We want to determine the number of ways that 10 distinct pieces of candy can be placed into 2 identical bags with each bag getting at least 1 piece.
As we know the answer is $$S(10,2)$$, where $$S$$ stands for Stirling number of the second kind.
I thought that we can start by choosing two candies out 10 to put each one in a bag, so we will have that each bag is nonempty. Then, the remaining 8 candies will either be put in a single bag or put in the two bags (meaning each bag gets at least one candy out of 8) and that can be done in $$S(8,2)$$ ways. And finally, I get $$S(10,2)= \binom {10}{2} \left( S(8,1) + S(8,2) \right)$$.
I know that the result I get is wrong, because from the tables of the Stirling numbers $$S(10,2)$$ is $$511$$. But the reasoning seems to me correct!!! Where is the problem with my reasoning?
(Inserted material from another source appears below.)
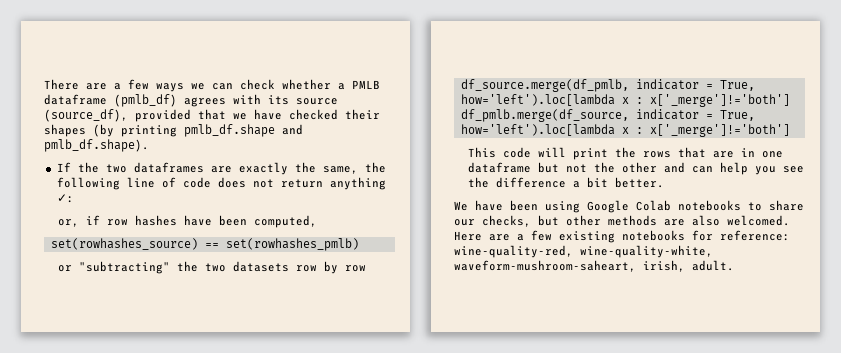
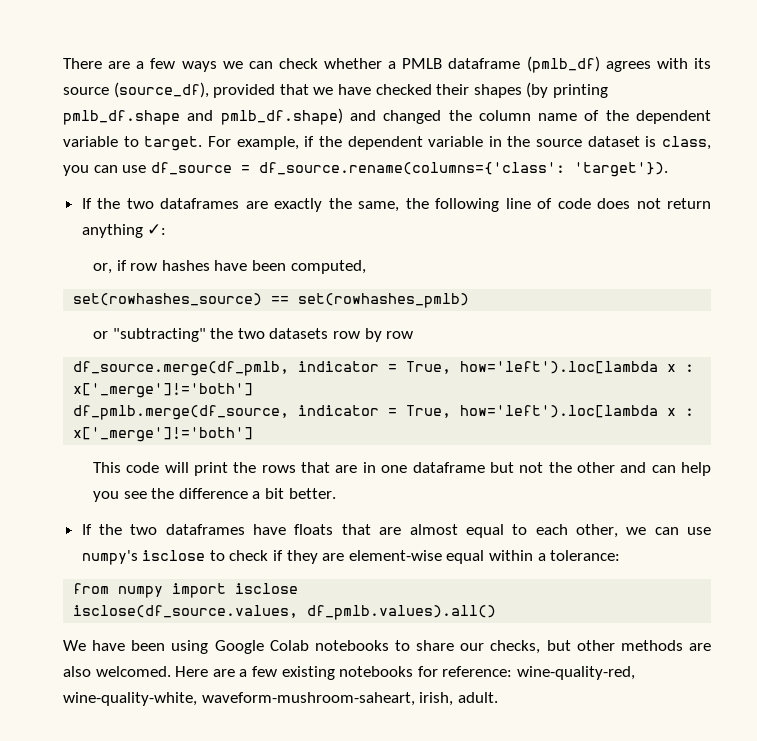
- There are a few ways we can check whether a PMLB dataframe (pmlb_df) agrees with its source (source_df), provided that we have checked their shapes (by printing pmlb_df.shape and pmlb_df.shape).
+ There are a few ways we can check whether a PMLB dataframe (pmlb_df) agrees with its source (source_df), provided that we have checked their shapes (by printing pmlb_df.shape and pmlb_df.shape) and changed the column name of the dependent variable to target. For example, if the dependent variable in the source dataset is class, you can use df_source = df_source.rename(columns={'class': 'target'}).
+ If the two dataframes have floats that are almost equal to each other, we can use numpy's isclose to check if they are element-wise equal within a tolerance:
+ from numpy import isclose
+ isclose(df_source.values, df_pmlb.values).all()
Suppose there are 4 candies and 2 bags. let the candies be $$1,2,3,4.$$ Choose $$2$$ perhaps $$\color{red}1,2.$$ Then you place them in different bags and then you distribute the $$2$$ other candies as $$\{3,4\}$$ in one bag or $$\{3\},\{4\}$$ in two different bags. So one of the partitions created on this process is $$\{\color{red}{1},3\},\{\color{red}{2},4\}.$$

Notice that you could have chosen $$\color{red}{3,4}$$ instead of $$1,2$$ and so here also you will end up with $$\{1,\color{red}{3}\},\{2,\color{red}{4}\}.$$ In consequence, you are overcounting partitions. You are giving them a color!

• yeah that was really helpful, thank you – Math 512 Apr 1 '20 at 20:50
• it would be interesting if I could find a way to subtract the overcounted cases, I will try that – Math 512 Apr 1 '20 at 20:52
• Take a look at Jeea's answer(+1) for the way to not overcount. You are welcome! – Phicar Apr 1 '20 at 21:14

Stirling number $$S(n,k)$$ is concerned with number of different groupings of $$n$$ entities into $$k$$ groups.

1. Suppose that you have $$n-1$$ items and $$k$$ groups, then new nth element has to be added to one of the existing $$k$$ groups, so this will generate some of the required partitions. How many partitions can there be of this kind, well we can choose one out of $$k$$ groups, so $$k \times S(n-1, k)$$

2. Another case can be when you have $$n-1$$ items and $$k-1$$ groups, then if we create a group in itself for nth added element, then this will generate partitions different from first case. So this is $$S(n-1, k-1)$$

Overall recurrence relation comes as

$$S(n, k) = kS(n-1, k) + S(n-1,k-1)$$